▶ _Provided records_:
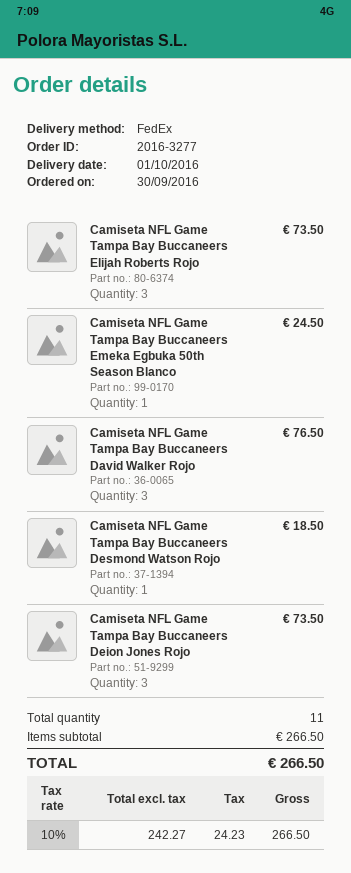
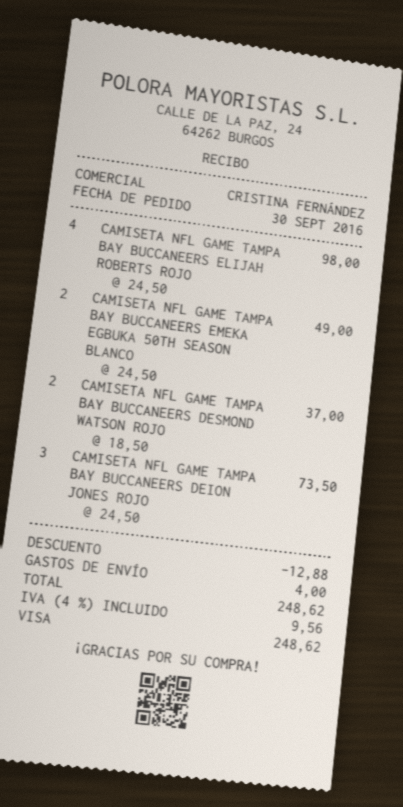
Camiseta NFL Game Tampa Bay Buccaneers Elijah Roberts Rojo: 3 for 73.50 -> 4 for 98.00
Camiseta NFL Game Tampa Bay Buccaneers Emeka Egbuka 50th Season Blanco: 1 for 24.50 -> 2 for 49.00
Camiseta NFL Game Tampa Bay Buccaneers David Walker Rojo: 3 for 76.50 -> none
Camiseta NFL Game Tampa Bay Buccaneers Desmond Watson Rojo: 1 for 18.50 -> 2 for 37.00
discount: none -> 12.88
shipping: none -> 4.00
tax: 10% = 24.23 -> 4% = 9.56
total: 266.50 -> 248.62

▶ _Your objective_: Please copy every line in the entries where "none" appears.

▶ _Solution for this task_:
Camiseta NFL Game Tampa Bay Buccaneers David Walker Rojo: 3 for 76.50 -> none
discount: none -> 12.88
shipping: none -> 4.00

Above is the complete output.